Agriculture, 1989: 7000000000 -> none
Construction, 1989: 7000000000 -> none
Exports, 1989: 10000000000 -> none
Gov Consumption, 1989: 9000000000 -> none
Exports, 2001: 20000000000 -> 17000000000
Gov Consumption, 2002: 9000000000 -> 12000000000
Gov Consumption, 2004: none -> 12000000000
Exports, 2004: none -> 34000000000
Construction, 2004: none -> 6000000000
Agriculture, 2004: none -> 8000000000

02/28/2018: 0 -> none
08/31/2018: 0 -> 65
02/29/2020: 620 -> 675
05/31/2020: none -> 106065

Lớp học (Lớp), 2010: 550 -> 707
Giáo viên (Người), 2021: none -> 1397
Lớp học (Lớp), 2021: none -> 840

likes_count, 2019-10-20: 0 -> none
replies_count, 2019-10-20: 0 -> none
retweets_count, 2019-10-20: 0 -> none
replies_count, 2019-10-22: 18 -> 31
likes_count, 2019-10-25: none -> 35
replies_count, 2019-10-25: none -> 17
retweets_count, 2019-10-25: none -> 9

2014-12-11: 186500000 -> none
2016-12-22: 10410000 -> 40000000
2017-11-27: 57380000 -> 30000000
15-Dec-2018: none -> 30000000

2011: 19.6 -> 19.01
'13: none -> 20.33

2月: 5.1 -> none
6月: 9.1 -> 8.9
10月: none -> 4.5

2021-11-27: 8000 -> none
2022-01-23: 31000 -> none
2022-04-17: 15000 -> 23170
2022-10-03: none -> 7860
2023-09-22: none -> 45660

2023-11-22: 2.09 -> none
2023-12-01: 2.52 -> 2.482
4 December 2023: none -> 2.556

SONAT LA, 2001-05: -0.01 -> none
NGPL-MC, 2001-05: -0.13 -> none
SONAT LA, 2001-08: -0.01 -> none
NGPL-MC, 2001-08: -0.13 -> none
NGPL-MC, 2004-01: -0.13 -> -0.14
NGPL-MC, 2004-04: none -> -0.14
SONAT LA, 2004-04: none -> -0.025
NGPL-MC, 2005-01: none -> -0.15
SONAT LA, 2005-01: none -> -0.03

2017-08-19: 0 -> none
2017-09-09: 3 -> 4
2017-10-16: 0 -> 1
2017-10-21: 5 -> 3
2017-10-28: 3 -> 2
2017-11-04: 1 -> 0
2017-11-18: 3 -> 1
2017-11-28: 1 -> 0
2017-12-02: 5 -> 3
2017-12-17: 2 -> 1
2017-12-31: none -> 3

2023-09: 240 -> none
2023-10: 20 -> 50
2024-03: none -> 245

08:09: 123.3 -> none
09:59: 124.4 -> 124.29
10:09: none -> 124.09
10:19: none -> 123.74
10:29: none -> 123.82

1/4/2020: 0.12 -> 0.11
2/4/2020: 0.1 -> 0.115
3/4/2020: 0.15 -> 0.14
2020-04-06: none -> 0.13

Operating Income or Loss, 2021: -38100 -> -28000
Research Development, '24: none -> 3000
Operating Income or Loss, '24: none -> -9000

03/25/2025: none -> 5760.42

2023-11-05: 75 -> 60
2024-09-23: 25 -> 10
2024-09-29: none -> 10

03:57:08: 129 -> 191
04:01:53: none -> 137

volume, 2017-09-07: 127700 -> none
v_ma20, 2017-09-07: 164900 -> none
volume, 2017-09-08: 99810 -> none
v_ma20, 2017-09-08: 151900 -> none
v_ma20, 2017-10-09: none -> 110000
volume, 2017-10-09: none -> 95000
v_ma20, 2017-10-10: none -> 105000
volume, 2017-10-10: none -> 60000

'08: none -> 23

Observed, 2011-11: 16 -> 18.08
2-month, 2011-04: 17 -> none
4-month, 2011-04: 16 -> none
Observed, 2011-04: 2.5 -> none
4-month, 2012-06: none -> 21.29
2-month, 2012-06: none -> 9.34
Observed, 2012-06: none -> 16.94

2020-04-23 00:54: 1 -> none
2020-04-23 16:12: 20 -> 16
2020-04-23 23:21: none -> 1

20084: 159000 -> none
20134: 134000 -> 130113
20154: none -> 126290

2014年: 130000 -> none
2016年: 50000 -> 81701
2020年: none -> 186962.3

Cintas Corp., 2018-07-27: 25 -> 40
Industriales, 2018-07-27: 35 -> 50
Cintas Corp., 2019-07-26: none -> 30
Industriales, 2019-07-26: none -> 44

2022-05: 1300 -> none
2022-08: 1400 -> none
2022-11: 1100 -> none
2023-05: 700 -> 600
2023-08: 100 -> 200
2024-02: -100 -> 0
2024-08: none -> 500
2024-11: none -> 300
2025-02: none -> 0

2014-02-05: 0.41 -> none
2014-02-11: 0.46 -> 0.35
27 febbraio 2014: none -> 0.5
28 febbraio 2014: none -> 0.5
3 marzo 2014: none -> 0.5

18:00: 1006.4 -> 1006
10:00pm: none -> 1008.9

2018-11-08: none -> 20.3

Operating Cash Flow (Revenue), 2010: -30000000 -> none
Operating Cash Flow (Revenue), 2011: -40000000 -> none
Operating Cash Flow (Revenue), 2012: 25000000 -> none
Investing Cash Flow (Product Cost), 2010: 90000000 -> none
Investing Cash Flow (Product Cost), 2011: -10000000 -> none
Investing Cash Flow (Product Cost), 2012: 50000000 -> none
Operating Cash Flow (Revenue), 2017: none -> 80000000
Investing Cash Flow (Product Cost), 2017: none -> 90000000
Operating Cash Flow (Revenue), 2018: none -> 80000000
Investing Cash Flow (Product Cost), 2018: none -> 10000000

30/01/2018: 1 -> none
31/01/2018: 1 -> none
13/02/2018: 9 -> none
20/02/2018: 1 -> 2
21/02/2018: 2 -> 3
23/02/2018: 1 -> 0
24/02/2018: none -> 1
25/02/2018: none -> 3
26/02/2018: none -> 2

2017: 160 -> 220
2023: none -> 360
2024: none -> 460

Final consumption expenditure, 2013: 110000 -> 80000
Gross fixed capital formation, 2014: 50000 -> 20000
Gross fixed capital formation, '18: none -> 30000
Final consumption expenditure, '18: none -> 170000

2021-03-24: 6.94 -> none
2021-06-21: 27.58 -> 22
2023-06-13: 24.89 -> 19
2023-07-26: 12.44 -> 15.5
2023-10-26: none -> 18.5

= = = = = = =

Please print verbatim each line from the first line of the entries above to the line that contains "2/4/2020: 0.1 -> 0.115", inclusive, and nothing more.

◆ **Task result**:
Agriculture, 1989: 7000000000 -> none
Construction, 1989: 7000000000 -> none
Exports, 1989: 10000000000 -> none
Gov Consumption, 1989: 9000000000 -> none
Exports, 2001: 20000000000 -> 17000000000
Gov Consumption, 2002: 9000000000 -> 12000000000
Gov Consumption, 2004: none -> 12000000000
Exports, 2004: none -> 34000000000
Construction, 2004: none -> 6000000000
Agriculture, 2004: none -> 8000000000

02/28/2018: 0 -> none
08/31/2018: 0 -> 65
02/29/2020: 620 -> 675
05/31/2020: none -> 106065

Lớp học (Lớp), 2010: 550 -> 707
Giáo viên (Người), 2021: none -> 1397
Lớp học (Lớp), 2021: none -> 840

likes_count, 2019-10-20: 0 -> none
replies_count, 2019-10-20: 0 -> none
retweets_count, 2019-10-20: 0 -> none
replies_count, 2019-10-22: 18 -> 31
likes_count, 2019-10-25: none -> 35
replies_count, 2019-10-25: none -> 17
retweets_count, 2019-10-25: none -> 9

2014-12-11: 186500000 -> none
2016-12-22: 10410000 -> 40000000
2017-11-27: 57380000 -> 30000000
15-Dec-2018: none -> 30000000

2011: 19.6 -> 19.01
'13: none -> 20.33

2月: 5.1 -> none
6月: 9.1 -> 8.9
10月: none -> 4.5

2021-11-27: 8000 -> none
2022-01-23: 31000 -> none
2022-04-17: 15000 -> 23170
2022-10-03: none -> 7860
2023-09-22: none -> 45660

2023-11-22: 2.09 -> none
2023-12-01: 2.52 -> 2.482
4 December 2023: none -> 2.556

SONAT LA, 2001-05: -0.01 -> none
NGPL-MC, 2001-05: -0.13 -> none
SONAT LA, 2001-08: -0.01 -> none
NGPL-MC, 2001-08: -0.13 -> none
NGPL-MC, 2004-01: -0.13 -> -0.14
NGPL-MC, 2004-04: none -> -0.14
SONAT LA, 2004-04: none -> -0.025
NGPL-MC, 2005-01: none -> -0.15
SONAT LA, 2005-01: none -> -0.03

2017-08-19: 0 -> none
2017-09-09: 3 -> 4
2017-10-16: 0 -> 1
2017-10-21: 5 -> 3
2017-10-28: 3 -> 2
2017-11-04: 1 -> 0
2017-11-18: 3 -> 1
2017-11-28: 1 -> 0
2017-12-02: 5 -> 3
2017-12-17: 2 -> 1
2017-12-31: none -> 3

2023-09: 240 -> none
2023-10: 20 -> 50
2024-03: none -> 245

08:09: 123.3 -> none
09:59: 124.4 -> 124.29
10:09: none -> 124.09
10:19: none -> 123.74
10:29: none -> 123.82

1/4/2020: 0.12 -> 0.11
2/4/2020: 0.1 -> 0.115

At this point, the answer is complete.